§ **Exercise aim**
The result should be a word-for-word retyping of the entries below, free of pictures.

⟨

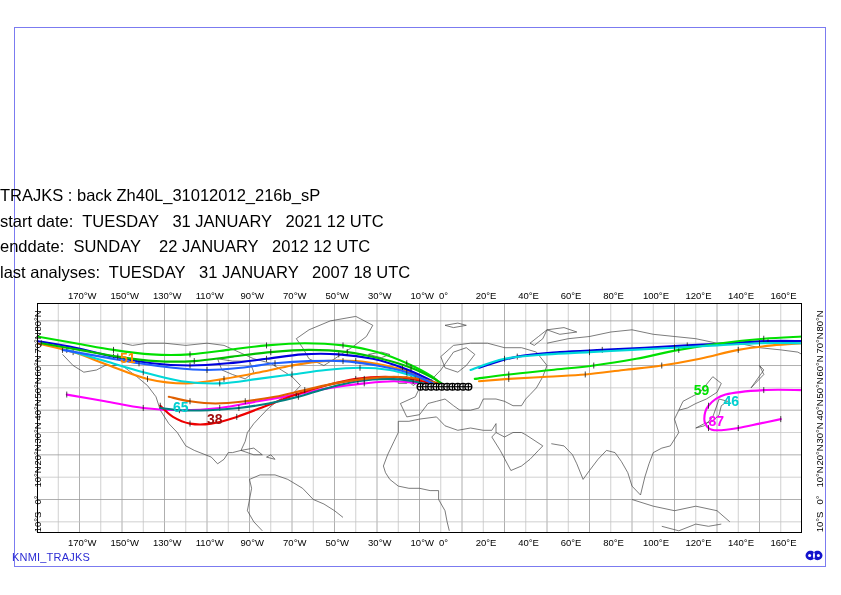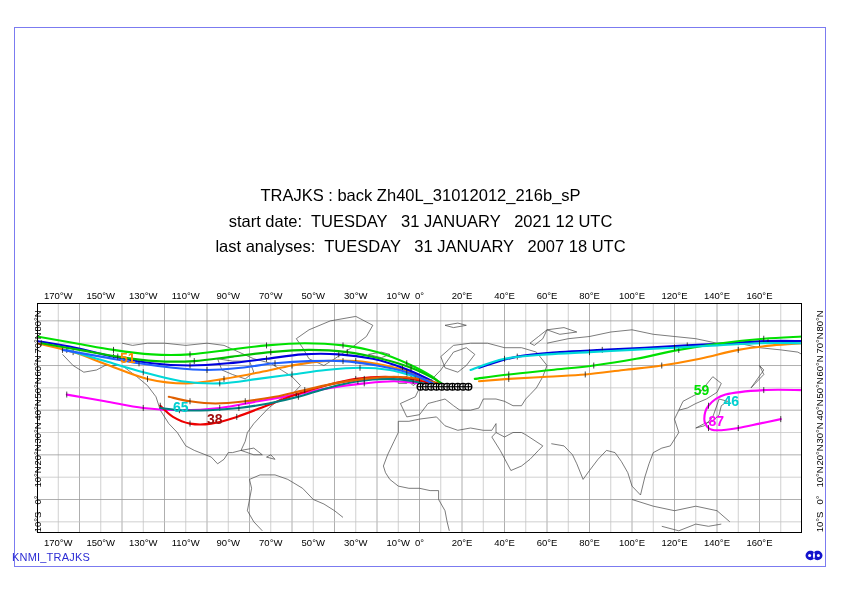--- a/index.html
+++ b/index.html
@@ -2,50 +2,51 @@
 <html><head>
 <meta charset="utf-8">
 <style>
   html,body{margin:0;padding:0;background:#ffffff;}
   body{width:841px;height:595px;position:relative;overflow:hidden;
        font-family:"Liberation Sans","DejaVu Sans",sans-serif;}
 
   #outer-frame{position:absolute;left:14px;top:27px;width:812px;height:540px;
                border:1.5px solid #7b7bf0;box-sizing:border-box;}
 
-  #title-block{position:absolute;left:0;top:183px;width:841px;text-align:center;
+  #title-block{position:absolute;left:0;top:183px;width:841px;
                color:#000;font-size:16.5px;line-height:25.5px;}
   #title-block div{white-space:pre;}
 
   
   #map-area{position:absolute;left:37px;top:303px;width:765px;height:230px;}
   #map-frame{position:absolute;inset:0;border:1px solid #000;box-sizing:border-box;}
   #map-clip{position:absolute;inset:0;overflow:hidden;}
   #map-svg{position:absolute;left:0;top:0;}
 
   
   .lon-lab{position:absolute;font-size:9.5px;color:#000;white-space:nowrap;
-           transform:translateX(-50%);}
+           transform:translateX(-50%);margin-left:24px;}
   .lon-top{top:290px;}
   .lon-bot{top:537px;}
   .lat-lab{position:absolute;font-size:9.5px;color:#000;white-space:nowrap;
            transform-origin:0 0;transform:rotate(-90deg) translateX(-50%);}
 
   #knmi-tag{position:absolute;left:12px;top:551px;font-size:11px;color:#2b2bd4;
             letter-spacing:.2px;}
   #ecmwf-logo{position:absolute;left:802px;top:548px;width:24px;height:20px;}
 </style>
 </head>
 <body>
 
 <div id="outer-frame"></div>
 
 <div id="title-block">
   <div>TRAJKS : back Zh40L_31012012_216b_sP</div>
   <div>start date:  TUESDAY   31 JANUARY   2021 12 UTC</div>
+  <div>enddate:  SUNDAY    22 JANUARY   2012 12 UTC</div>
   <div>last analyses:  TUESDAY   31 JANUARY   2007 18 UTC</div>
 </div>
 
 <div id="map-area">
   <div id="map-clip">
     <svg id="map-svg" width="765" height="230">
       <g id="grid-layer">
           <line x1="0" y1="0" x2="0" y2="230" stroke="#9a9a9a" stroke-width="0.8"></line>
           <line x1="21.25" y1="0" x2="21.25" y2="230" stroke="#c4c4c4" stroke-width="0.8"></line>
           <line x1="42.5" y1="0" x2="42.5" y2="230" stroke="#9a9a9a" stroke-width="0.8"></line>

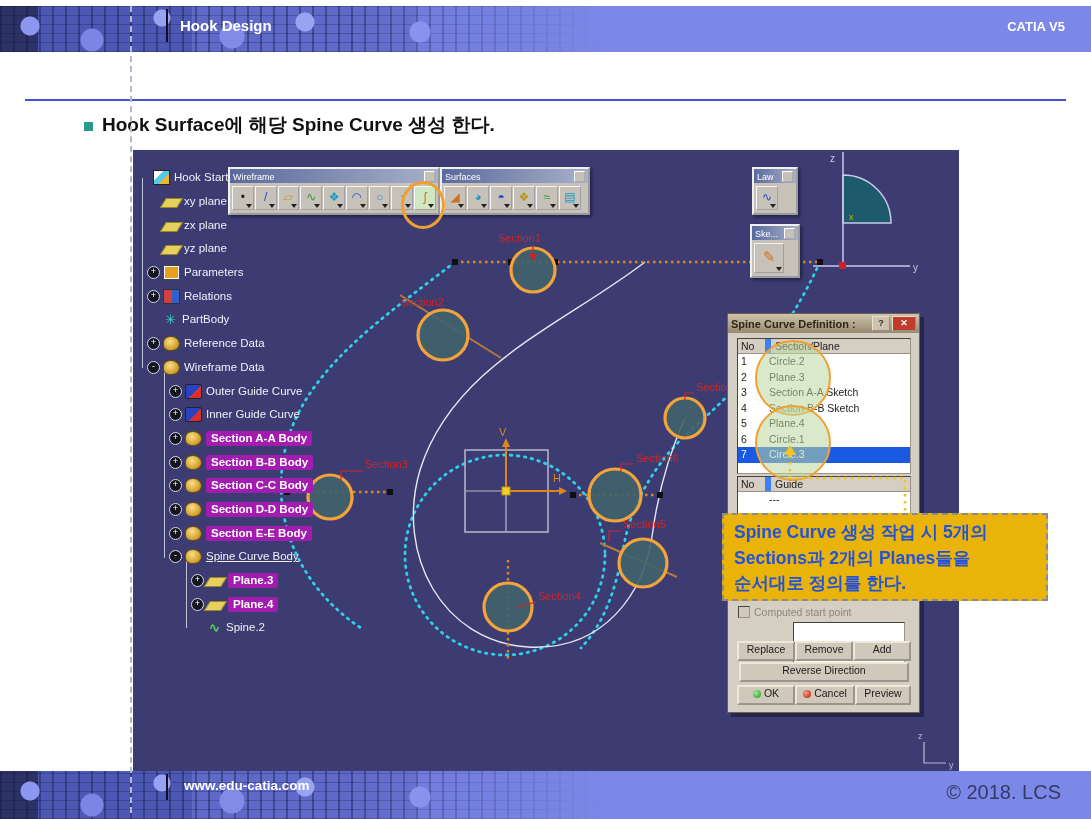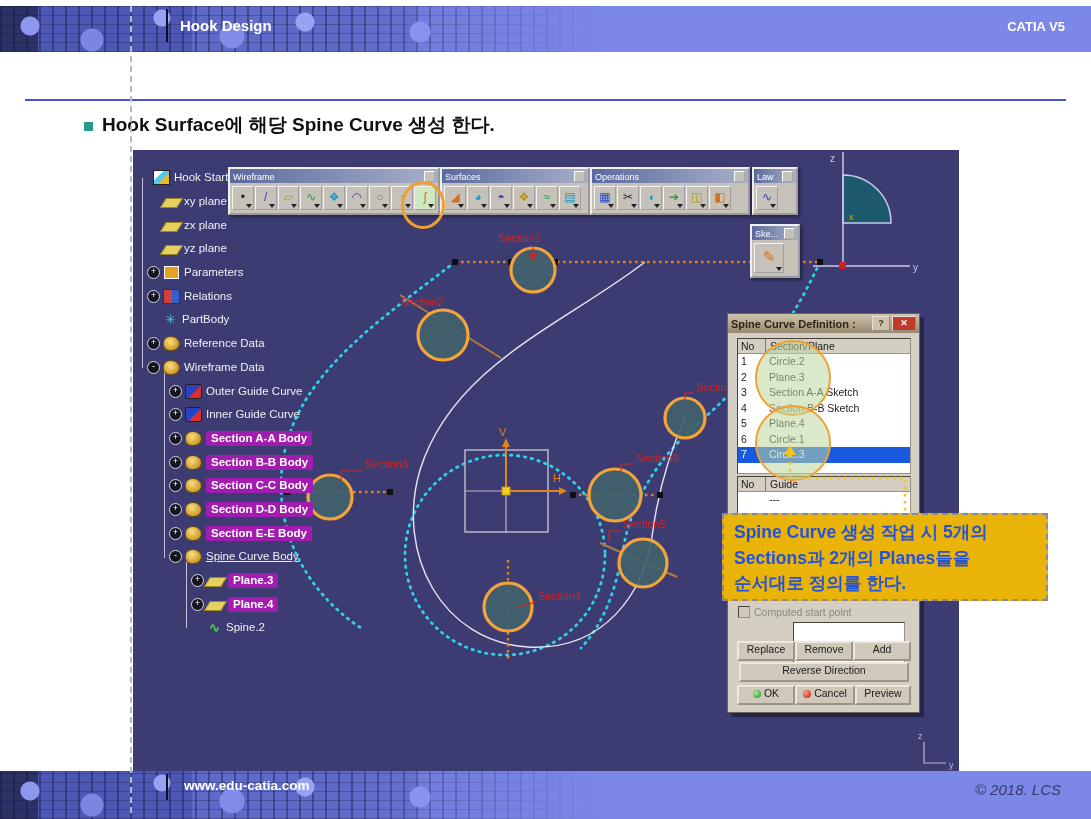--- a/index.html
+++ b/index.html
@@ -82,21 +82,21 @@
   #dialog{position:absolute;left:727px;top:313px;width:191px;height:398px;background:#d5cec2;
       border:1px solid #6f6150;box-shadow:4px 4px 0 rgba(15,15,40,.5);z-index:5;font-size:10.5px;color:#1c1c1c;}
   #dlg-title{height:19px;background:linear-gradient(180deg,#cfc3ab,#978a70);display:flex;align-items:center;
       padding:0 3px;font-weight:bold;color:#2e2616;font-size:11px;}
   #dlg-title .spacer{flex:1;}
   .dlg-btn{width:16px;height:13px;margin-left:2px;font-size:9px;line-height:12px;text-align:center;
       border:1px outset #e8e0d0;background:#cdc2ae;color:#332;}
   .dlg-btn.close{background:#c23a2a;color:#fff;width:22px;font-weight:bold;}
   .listbox{position:absolute;left:9px;background:#fff;border:1px inset #9a9284;}
   .lb-head{display:flex;background:#d5cec2;border-bottom:1px solid #9a9284;height:14px;line-height:14px;}
-  .lb-head .c1{width:24px;border-right:1px solid #3b82f6;padding-left:3px;}
+  .lb-head .c1{width:24px;border-right:6px solid #3b82f6;padding-left:3px;}
   .lb-head .c2{flex:1;padding-left:4px;}
   .lrow{display:flex;height:15.5px;line-height:15.5px;}
   .lrow .c1{width:24px;padding-left:3px;}
   .lrow .c2{flex:1;padding-left:4px;white-space:nowrap;overflow:hidden;}
   .lrow.sel{background:#1a5ae0;color:#fff;}
   .hl-circle{position:absolute;width:72px;height:72px;border-radius:50%;border:2.5px solid #f0a030;
       background:rgba(190,215,160,.55);z-index:6;}
   #dlg-csp{position:absolute;left:10px;top:292px;color:#8a8a80;display:flex;align-items:center;gap:4px;}
   #csp-box{width:10px;height:10px;border:1px inset #9a9284;background:#cfc8bb;}
   #dlg-sp{position:absolute;left:10px;top:308px;display:flex;align-items:center;gap:4px;}
@@ -110,21 +110,21 @@
   
   #connector{position:absolute;left:780px;top:445px;z-index:7;}
 
   
   #callout{position:absolute;left:722px;top:513px;width:326px;height:88px;background:#eab308;
       border:2px dashed #8a8a94;z-index:8;padding:5px 10px;box-sizing:border-box;}
   #callout .cl{font-size:17.5px;font-weight:bold;color:#2353d9;line-height:25.5px;white-space:nowrap;}
 
   
   #ftr-url{left:184px;top:7px;font-size:13.5px;}
-  #ftr-copy{position:absolute;right:30px;top:10px;font-size:15px;color:#343a66;font-weight:normal;font-style:italic;}
+  #ftr-copy{position:absolute;right:30px;top:10px;font-size:20px;color:#343a66;font-weight:normal;}
 </style>
 </head>
 <body>
 
 <div id="page">
 
   <div id="hdr" class="banner">
     <div class="pattern"></div>
     <div class="fade"></div>
     <div class="tick" style="left:166px;top:3px;height:33px;"></div>
@@ -377,34 +377,20 @@
       </div>
     <div class="tb-row">
       <div class="cell g-org">◢</div>
       <div class="cell g-cyan">◕</div>
       <div class="cell g-blu">◓</div>
       <div class="cell g-yel">❖</div>
       <div class="cell g-grn">≈</div>
       <div class="cell g-cyan">▤</div>
     </div>
   </div>
-  <div class="tbar" style="left:590px;top:167px;width:156px;">
-    <div class="tb-title">
-        <span>Operations</span>
-        <span class="tb-x"></span>
-      </div>
-    <div class="tb-row">
-      <div class="cell g-blu">▦</div>
-      <div class="cell g-dark">✂</div>
-      <div class="cell g-cyan">◖</div>
-      <div class="cell g-grn">➔</div>
-      <div class="cell g-yel">◫</div>
-      <div class="cell g-org">◧</div>
-    </div>
-  </div>
   <div class="tbar" style="left:752px;top:167px;width:42px;">
     <div class="tb-title">
         <span>Law</span>
         <span class="tb-x"></span>
       </div>
     <div class="tb-row">
         <div class="cell g-blu">∿</div>
       </div>
   </div>
   <div class="tbar" style="left:750px;top:224px;width:46px;">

⟩

§ **Solution below**
--- a/index.html
+++ b/index.html
@@ -2,50 +2,51 @@
 <html><head>
 <meta charset="utf-8">
 <style>
   html,body{margin:0;padding:0;background:#ffffff;}
   body{width:841px;height:595px;position:relative;overflow:hidden;
        font-family:"Liberation Sans","DejaVu Sans",sans-serif;}
 
   #outer-frame{position:absolute;left:14px;top:27px;width:812px;height:540px;
                border:1.5px solid #7b7bf0;box-sizing:border-box;}
 
-  #title-block{position:absolute;left:0;top:183px;width:841px;text-align:center;
+  #title-block{position:absolute;left:0;top:183px;width:841px;
                color:#000;font-size:16.5px;line-height:25.5px;}
   #title-block div{white-space:pre;}
 
   
   #map-area{position:absolute;left:37px;top:303px;width:765px;height:230px;}
   #map-frame{position:absolute;inset:0;border:1px solid #000;box-sizing:border-box;}
   #map-clip{position:absolute;inset:0;overflow:hidden;}
   #map-svg{position:absolute;left:0;top:0;}
 
   
   .lon-lab{position:absolute;font-size:9.5px;color:#000;white-space:nowrap;
-           transform:translateX(-50%);}
+           transform:translateX(-50%);margin-left:24px;}
   .lon-top{top:290px;}
   .lon-bot{top:537px;}
   .lat-lab{position:absolute;font-size:9.5px;color:#000;white-space:nowrap;
            transform-origin:0 0;transform:rotate(-90deg) translateX(-50%);}
 
   #knmi-tag{position:absolute;left:12px;top:551px;font-size:11px;color:#2b2bd4;
             letter-spacing:.2px;}
   #ecmwf-logo{position:absolute;left:802px;top:548px;width:24px;height:20px;}
 </style>
 </head>
 <body>
 
 <div id="outer-frame"></div>
 
 <div id="title-block">
   <div>TRAJKS : back Zh40L_31012012_216b_sP</div>
   <div>start date:  TUESDAY   31 JANUARY   2021 12 UTC</div>
+  <div>enddate:  SUNDAY    22 JANUARY   2012 12 UTC</div>
   <div>last analyses:  TUESDAY   31 JANUARY   2007 18 UTC</div>
 </div>
 
 <div id="map-area">
   <div id="map-clip">
     <svg id="map-svg" width="765" height="230">
       <g id="grid-layer">
           <line x1="0" y1="0" x2="0" y2="230" stroke="#9a9a9a" stroke-width="0.8"></line>
           <line x1="21.25" y1="0" x2="21.25" y2="230" stroke="#c4c4c4" stroke-width="0.8"></line>
           <line x1="42.5" y1="0" x2="42.5" y2="230" stroke="#9a9a9a" stroke-width="0.8"></line>

--- a/index.html
+++ b/index.html
@@ -82,21 +82,21 @@
   #dialog{position:absolute;left:727px;top:313px;width:191px;height:398px;background:#d5cec2;
       border:1px solid #6f6150;box-shadow:4px 4px 0 rgba(15,15,40,.5);z-index:5;font-size:10.5px;color:#1c1c1c;}
   #dlg-title{height:19px;background:linear-gradient(180deg,#cfc3ab,#978a70);display:flex;align-items:center;
       padding:0 3px;font-weight:bold;color:#2e2616;font-size:11px;}
   #dlg-title .spacer{flex:1;}
   .dlg-btn{width:16px;height:13px;margin-left:2px;font-size:9px;line-height:12px;text-align:center;
       border:1px outset #e8e0d0;background:#cdc2ae;color:#332;}
   .dlg-btn.close{background:#c23a2a;color:#fff;width:22px;font-weight:bold;}
   .listbox{position:absolute;left:9px;background:#fff;border:1px inset #9a9284;}
   .lb-head{display:flex;background:#d5cec2;border-bottom:1px solid #9a9284;height:14px;line-height:14px;}
-  .lb-head .c1{width:24px;border-right:1px solid #3b82f6;padding-left:3px;}
+  .lb-head .c1{width:24px;border-right:6px solid #3b82f6;padding-left:3px;}
   .lb-head .c2{flex:1;padding-left:4px;}
   .lrow{display:flex;height:15.5px;line-height:15.5px;}
   .lrow .c1{width:24px;padding-left:3px;}
   .lrow .c2{flex:1;padding-left:4px;white-space:nowrap;overflow:hidden;}
   .lrow.sel{background:#1a5ae0;color:#fff;}
   .hl-circle{position:absolute;width:72px;height:72px;border-radius:50%;border:2.5px solid #f0a030;
       background:rgba(190,215,160,.55);z-index:6;}
   #dlg-csp{position:absolute;left:10px;top:292px;color:#8a8a80;display:flex;align-items:center;gap:4px;}
   #csp-box{width:10px;height:10px;border:1px inset #9a9284;background:#cfc8bb;}
   #dlg-sp{position:absolute;left:10px;top:308px;display:flex;align-items:center;gap:4px;}
@@ -110,21 +110,21 @@
   
   #connector{position:absolute;left:780px;top:445px;z-index:7;}
 
   
   #callout{position:absolute;left:722px;top:513px;width:326px;height:88px;background:#eab308;
       border:2px dashed #8a8a94;z-index:8;padding:5px 10px;box-sizing:border-box;}
   #callout .cl{font-size:17.5px;font-weight:bold;color:#2353d9;line-height:25.5px;white-space:nowrap;}
 
   
   #ftr-url{left:184px;top:7px;font-size:13.5px;}
-  #ftr-copy{position:absolute;right:30px;top:10px;font-size:15px;color:#343a66;font-weight:normal;font-style:italic;}
+  #ftr-copy{position:absolute;right:30px;top:10px;font-size:20px;color:#343a66;font-weight:normal;}
 </style>
 </head>
 <body>
 
 <div id="page">
 
   <div id="hdr" class="banner">
     <div class="pattern"></div>
     <div class="fade"></div>
     <div class="tick" style="left:166px;top:3px;height:33px;"></div>
@@ -377,34 +377,20 @@
       </div>
     <div class="tb-row">
       <div class="cell g-org">◢</div>
       <div class="cell g-cyan">◕</div>
       <div class="cell g-blu">◓</div>
       <div class="cell g-yel">❖</div>
       <div class="cell g-grn">≈</div>
       <div class="cell g-cyan">▤</div>
     </div>
   </div>
-  <div class="tbar" style="left:590px;top:167px;width:156px;">
-    <div class="tb-title">
-        <span>Operations</span>
-        <span class="tb-x"></span>
-      </div>
-    <div class="tb-row">
-      <div class="cell g-blu">▦</div>
-      <div class="cell g-dark">✂</div>
-      <div class="cell g-cyan">◖</div>
-      <div class="cell g-grn">➔</div>
-      <div class="cell g-yel">◫</div>
-      <div class="cell g-org">◧</div>
-    </div>
-  </div>
   <div class="tbar" style="left:752px;top:167px;width:42px;">
     <div class="tb-title">
         <span>Law</span>
         <span class="tb-x"></span>
       </div>
     <div class="tb-row">
         <div class="cell g-blu">∿</div>
       </div>
   </div>
   <div class="tbar" style="left:750px;top:224px;width:46px;">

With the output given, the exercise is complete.